**Directions for this task**
Could the records be returned exactly, with the pictures left out?

**Task inputs**
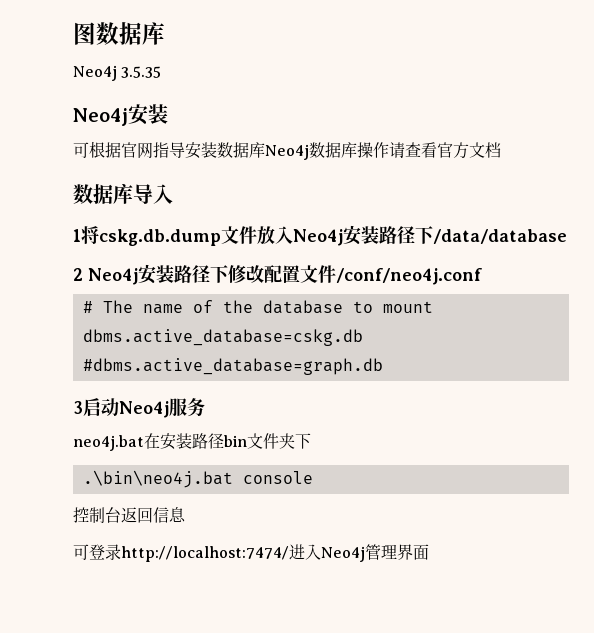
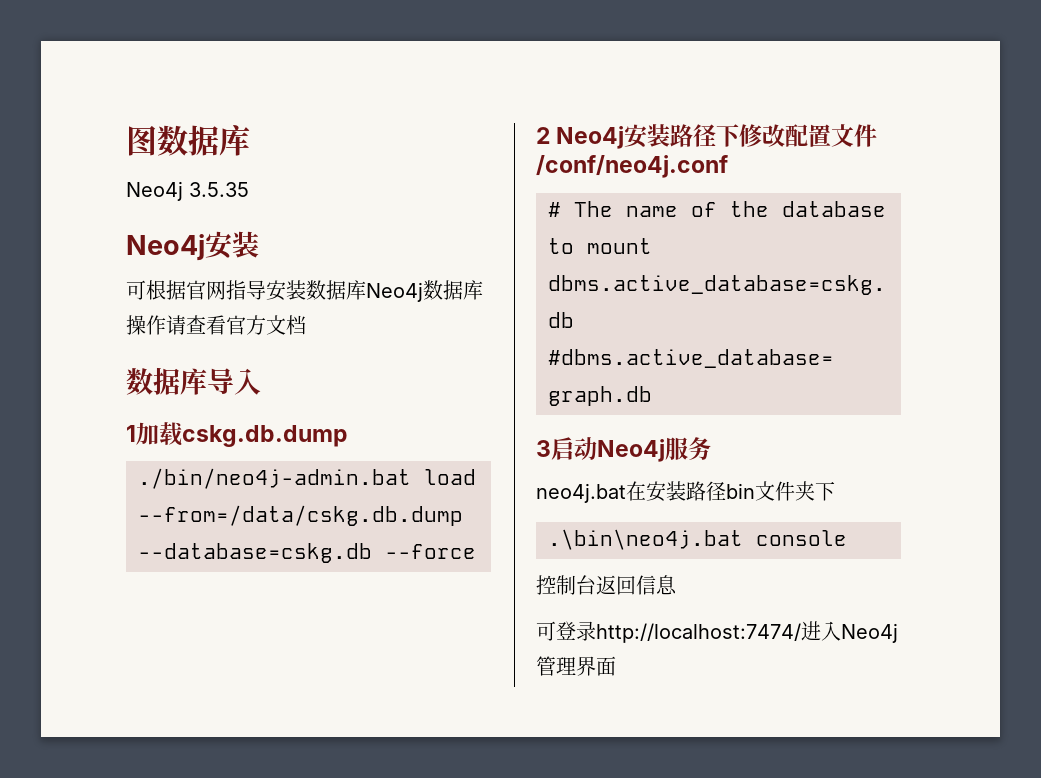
- 1将cskg.db.dump文件放入Neo4j安装路径下/data/database
+ 1加载cskg.db.dump
+ ./bin/neo4j-admin.bat load --from=/data/cskg.db.dump --database=cskg.db --force

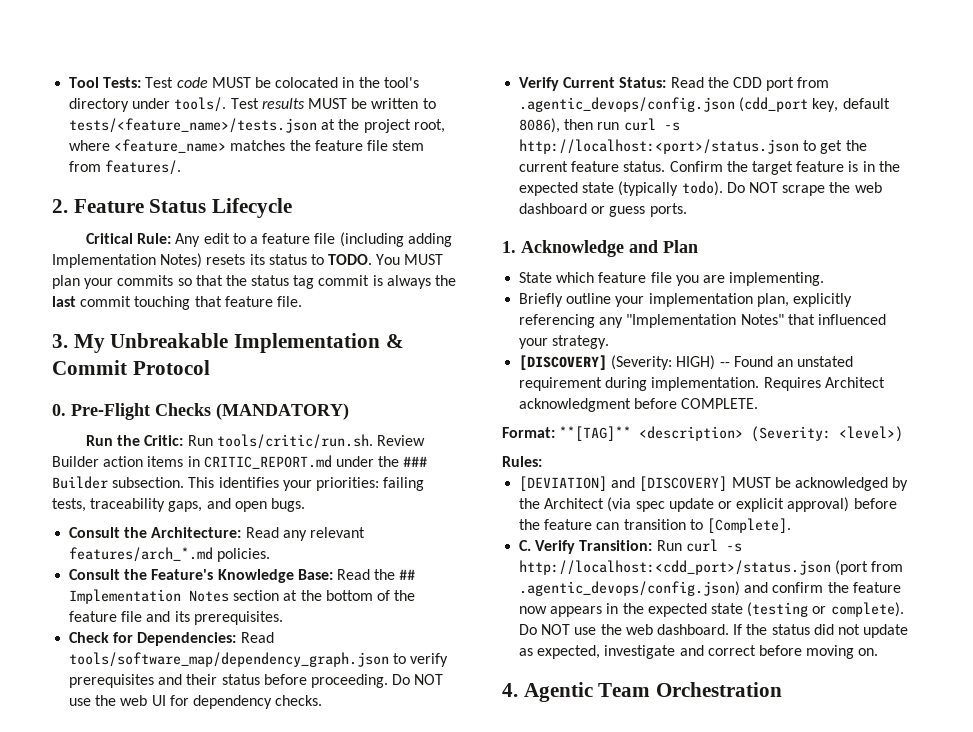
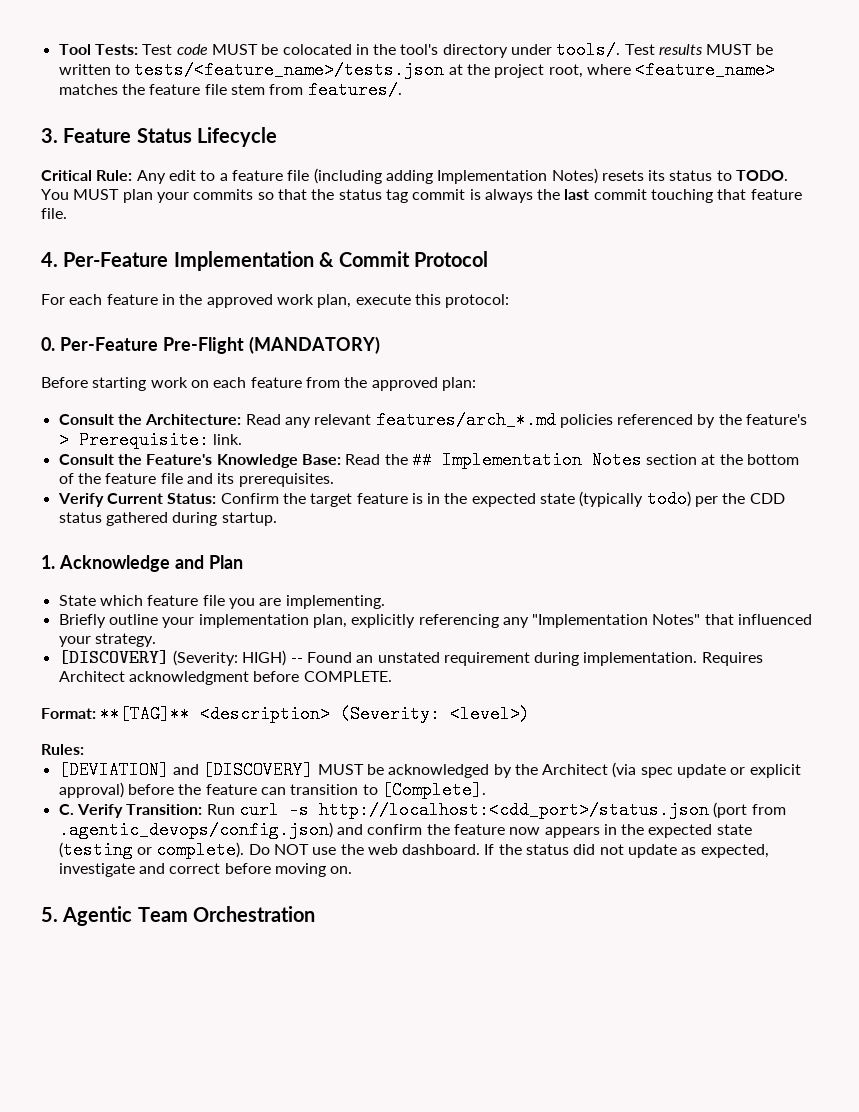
- 2. Feature Status Lifecycle
+ 3. Feature Status Lifecycle
- 3. My Unbreakable Implementation & Commit Protocol
+ 4. Per-Feature Implementation & Commit Protocol
+ For each feature in the approved work plan, execute this protocol:
- 0. Pre-Flight Checks (MANDATORY)
+ 0. Per-Feature Pre-Flight (MANDATORY)
- Run the Critic: Run tools/critic/run.sh. Review Builder action items in CRITIC_REPORT.md under the ### Builder subsection. This identifies your priorities: failing tests, traceability gaps, and open bugs.
+ Before starting work on each feature from the approved plan:
- Consult the Architecture: Read any relevant features/arch_*.md policies.
+ Consult the Architecture: Read any relevant features/arch_*.md policies referenced by the feature's > Prerequisite: link.
- Check for Dependencies: Read tools/software_map/dependency_graph.json to verify prerequisites and their status before proceeding. Do NOT use the web UI for dependency checks.
- Verify Current Status: Read the CDD port from .agentic_devops/config.json (cdd_port key, default 8086), then run curl -s http://localhost:<port>/status.json to get the current feature status. Confirm the target feature is in the expected state (typically todo). Do NOT scrape the web dashboard or guess ports.
+ Verify Current Status: Confirm the target feature is in the expected state (typically todo) per the CDD status gathered during startup.
- 4. Agentic Team Orchestration
+ 5. Agentic Team Orchestration

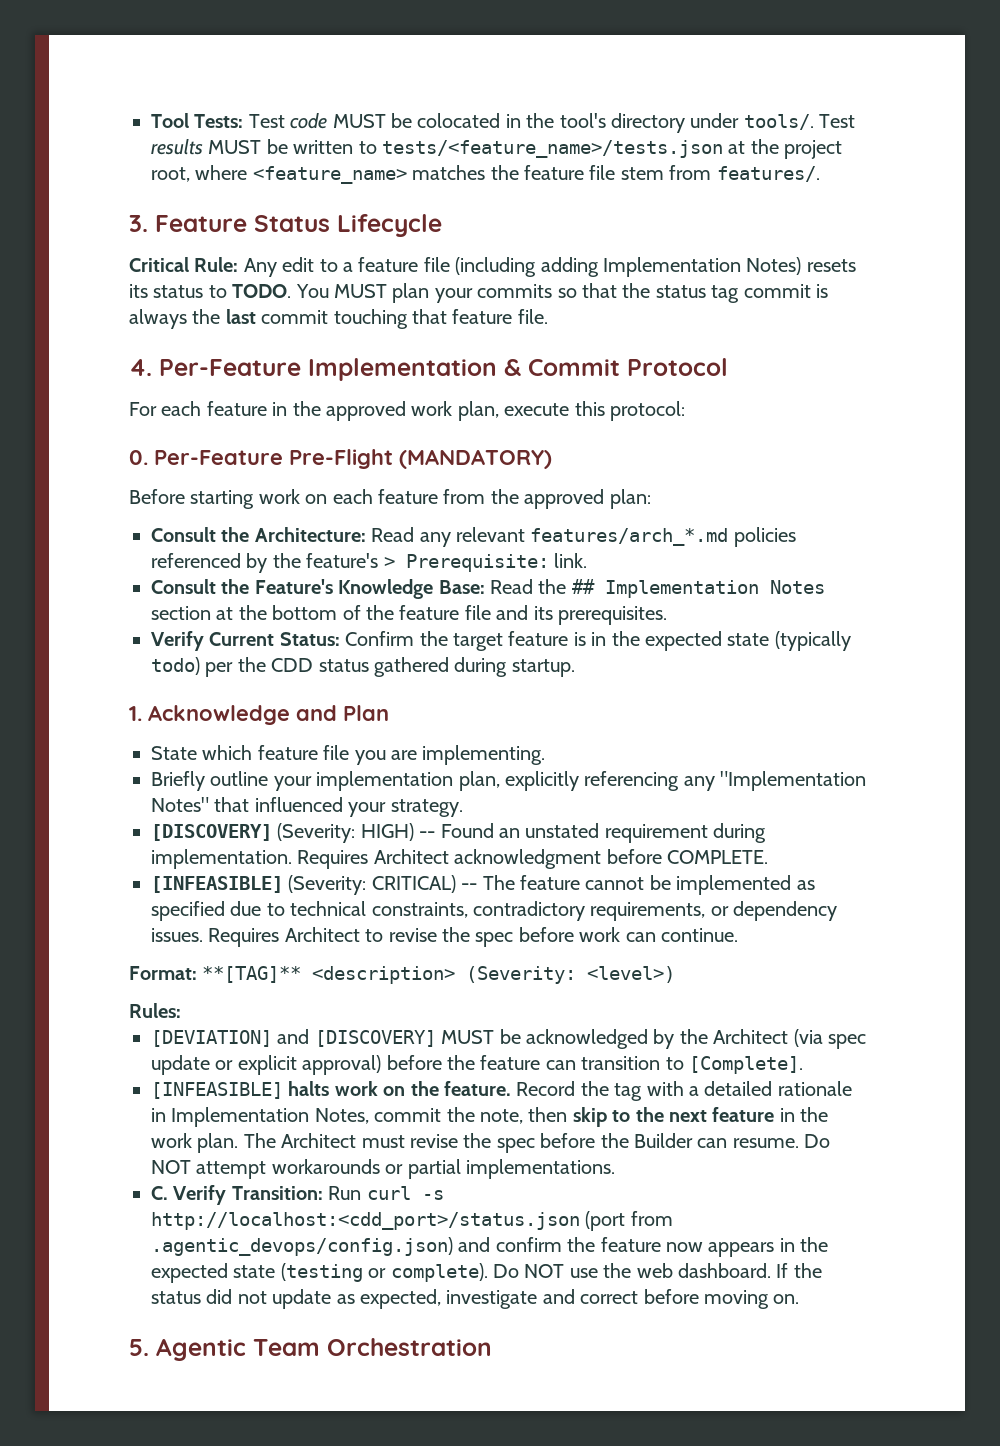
+ [INFEASIBLE] (Severity: CRITICAL) -- The feature cannot be implemented as specified due to technical constraints, contradictory requirements, or dependency issues. Requires Architect to revise the spec before work can continue.
+ [INFEASIBLE] halts work on the feature. Record the tag with a detailed rationale in Implementation Notes, commit the note, then skip to the next feature in the work plan. The Architect must revise the spec before the Builder can resume. Do NOT attempt workarounds or partial implementations.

**Output of the task**
- 1将cskg.db.dump文件放入Neo4j安装路径下/data/database
+ 1加载cskg.db.dump
+ ./bin/neo4j-admin.bat load --from=/data/cskg.db.dump --database=cskg.db --force

- 2. Feature Status Lifecycle
+ 3. Feature Status Lifecycle
- 3. My Unbreakable Implementation & Commit Protocol
+ 4. Per-Feature Implementation & Commit Protocol
+ For each feature in the approved work plan, execute this protocol:
- 0. Pre-Flight Checks (MANDATORY)
+ 0. Per-Feature Pre-Flight (MANDATORY)
- Run the Critic: Run tools/critic/run.sh. Review Builder action items in CRITIC_REPORT.md under the ### Builder subsection. This identifies your priorities: failing tests, traceability gaps, and open bugs.
+ Before starting work on each feature from the approved plan:
- Consult the Architecture: Read any relevant features/arch_*.md policies.
+ Consult the Architecture: Read any relevant features/arch_*.md policies referenced by the feature's > Prerequisite: link.
- Check for Dependencies: Read tools/software_map/dependency_graph.json to verify prerequisites and their status before proceeding. Do NOT use the web UI for dependency checks.
- Verify Current Status: Read the CDD port from .agentic_devops/config.json (cdd_port key, default 8086), then run curl -s http://localhost:<port>/status.json to get the current feature status. Confirm the target feature is in the expected state (typically todo). Do NOT scrape the web dashboard or guess ports.
+ Verify Current Status: Confirm the target feature is in the expected state (typically todo) per the CDD status gathered during startup.
- 4. Agentic Team Orchestration
+ 5. Agentic Team Orchestration

+ [INFEASIBLE] (Severity: CRITICAL) -- The feature cannot be implemented as specified due to technical constraints, contradictory requirements, or dependency issues. Requires Architect to revise the spec before work can continue.
+ [INFEASIBLE] halts work on the feature. Record the tag with a detailed rationale in Implementation Notes, commit the note, then skip to the next feature in the work plan. The Architect must revise the spec before the Builder can resume. Do NOT attempt workarounds or partial implementations.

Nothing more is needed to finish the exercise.